**AIM OF THE EXERCISE:** Reproduce verbatim the line where "[383,976,474,990] CSVParser ->" occurs, along with all following lines down to the last line of the data.

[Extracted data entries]
= = = = = = =
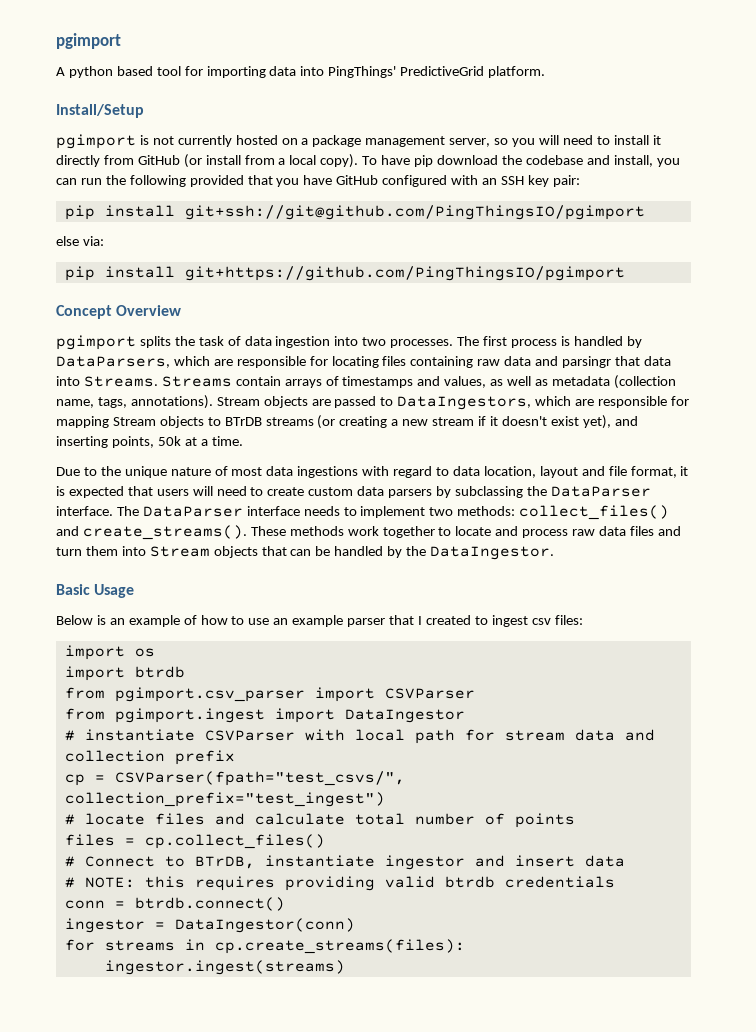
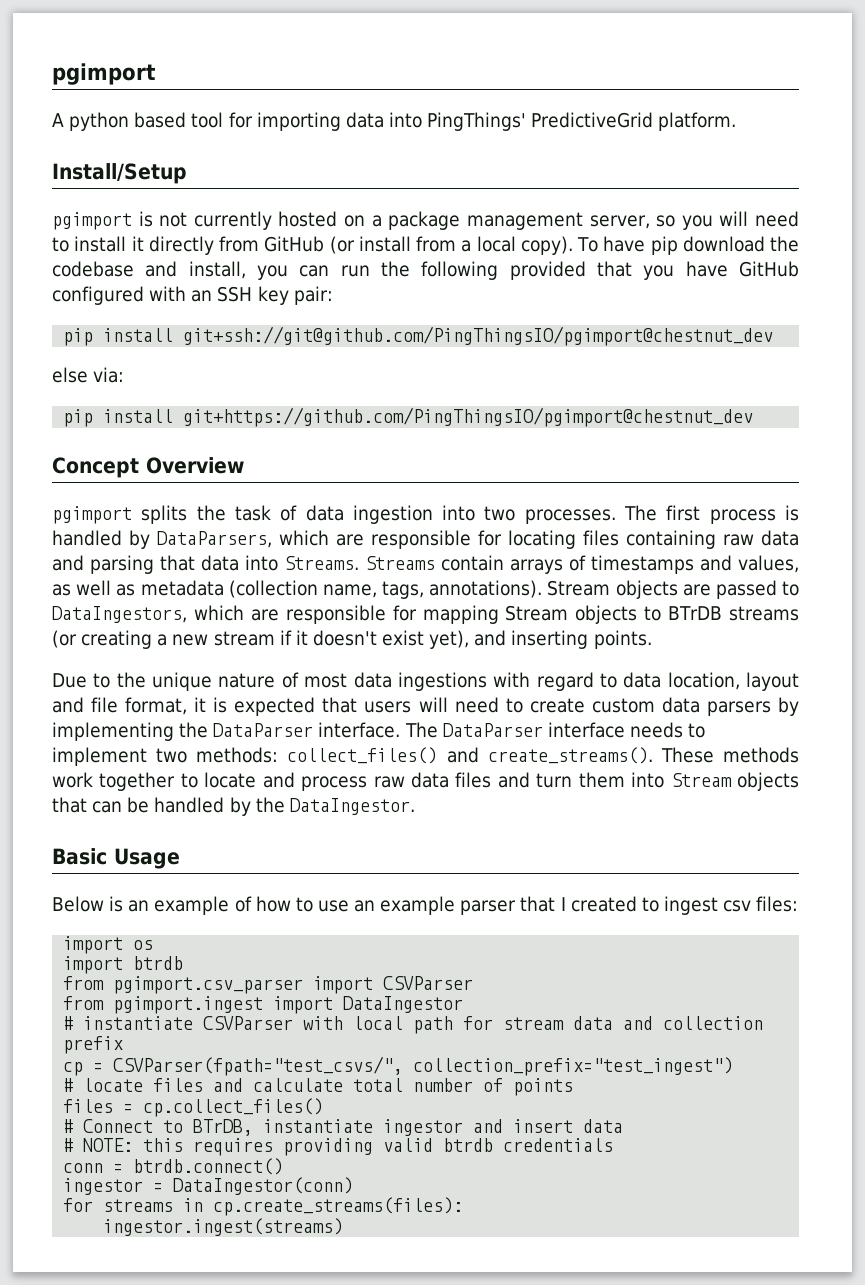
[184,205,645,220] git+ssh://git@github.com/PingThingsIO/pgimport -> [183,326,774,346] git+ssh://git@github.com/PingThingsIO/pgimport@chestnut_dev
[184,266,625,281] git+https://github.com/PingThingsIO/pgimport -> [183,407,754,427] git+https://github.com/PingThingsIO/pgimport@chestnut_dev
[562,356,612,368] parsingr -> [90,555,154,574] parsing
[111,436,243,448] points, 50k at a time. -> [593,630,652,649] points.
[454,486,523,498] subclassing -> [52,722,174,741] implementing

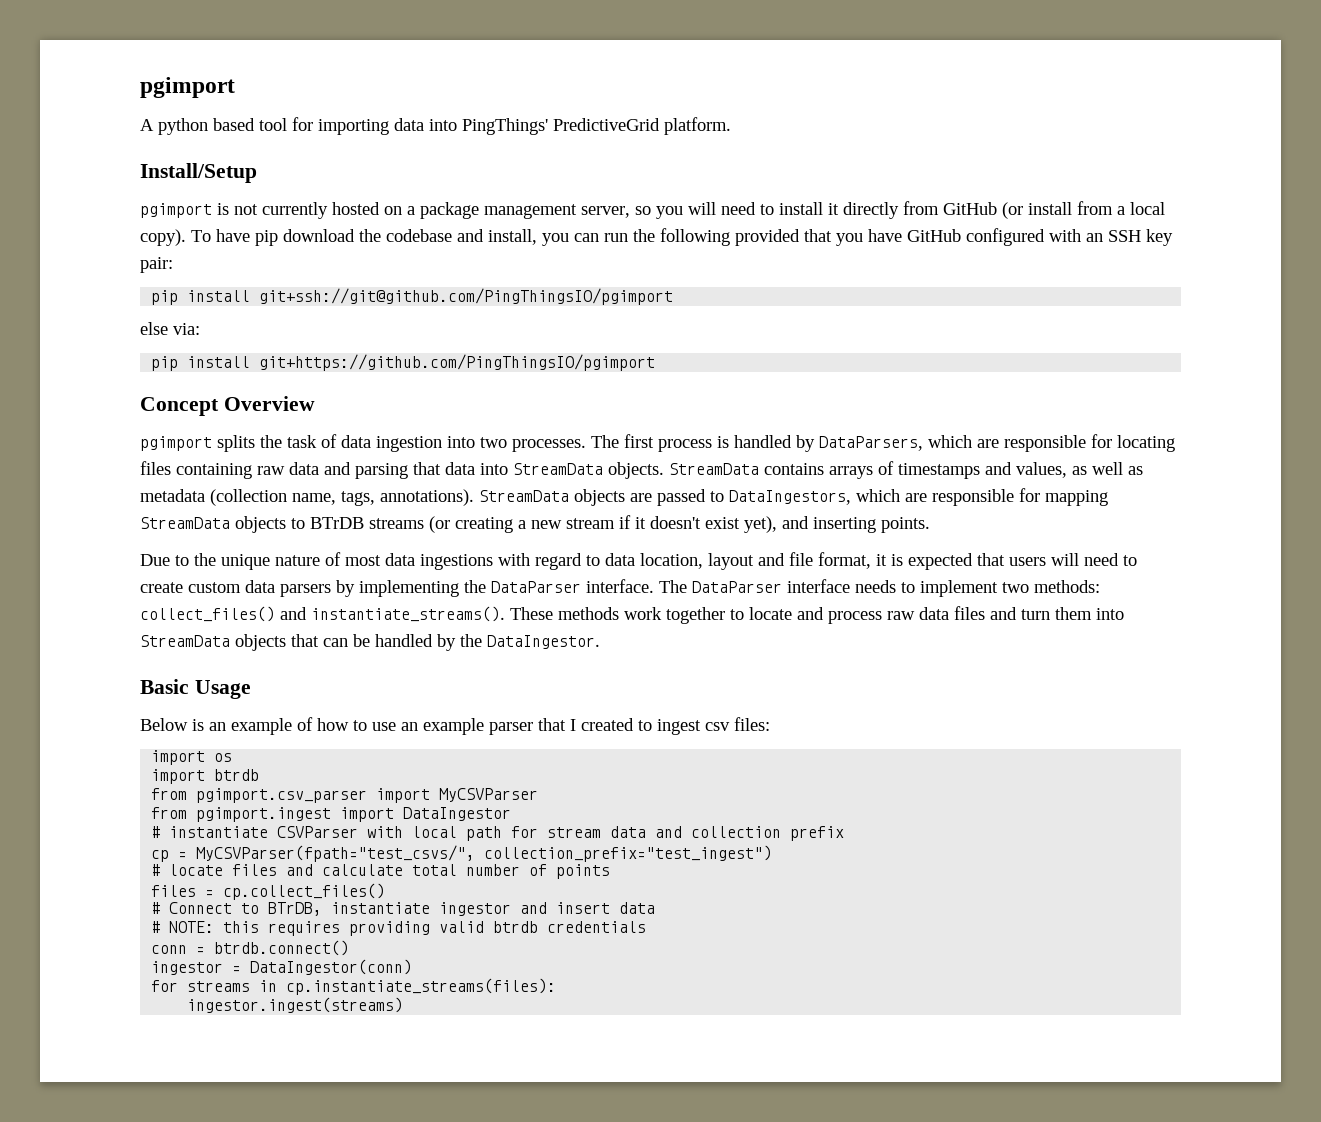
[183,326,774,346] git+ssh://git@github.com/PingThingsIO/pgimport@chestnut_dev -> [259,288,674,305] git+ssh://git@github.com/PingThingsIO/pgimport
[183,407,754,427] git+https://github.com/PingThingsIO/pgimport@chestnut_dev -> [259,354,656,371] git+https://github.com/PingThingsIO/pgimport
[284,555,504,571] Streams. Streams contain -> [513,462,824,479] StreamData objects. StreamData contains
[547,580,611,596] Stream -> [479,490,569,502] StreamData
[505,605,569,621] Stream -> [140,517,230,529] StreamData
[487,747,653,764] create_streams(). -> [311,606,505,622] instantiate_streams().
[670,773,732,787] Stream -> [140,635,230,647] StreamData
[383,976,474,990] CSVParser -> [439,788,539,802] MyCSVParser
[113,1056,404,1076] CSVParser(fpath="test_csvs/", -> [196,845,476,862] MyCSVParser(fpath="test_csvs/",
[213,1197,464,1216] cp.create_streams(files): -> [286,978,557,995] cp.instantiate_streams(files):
= = = = = = =
**ANSWER SECTION:**
[383,976,474,990] CSVParser -> [439,788,539,802] MyCSVParser
[113,1056,404,1076] CSVParser(fpath="test_csvs/", -> [196,845,476,862] MyCSVParser(fpath="test_csvs/",
[213,1197,464,1216] cp.create_streams(files): -> [286,978,557,995] cp.instantiate_streams(files):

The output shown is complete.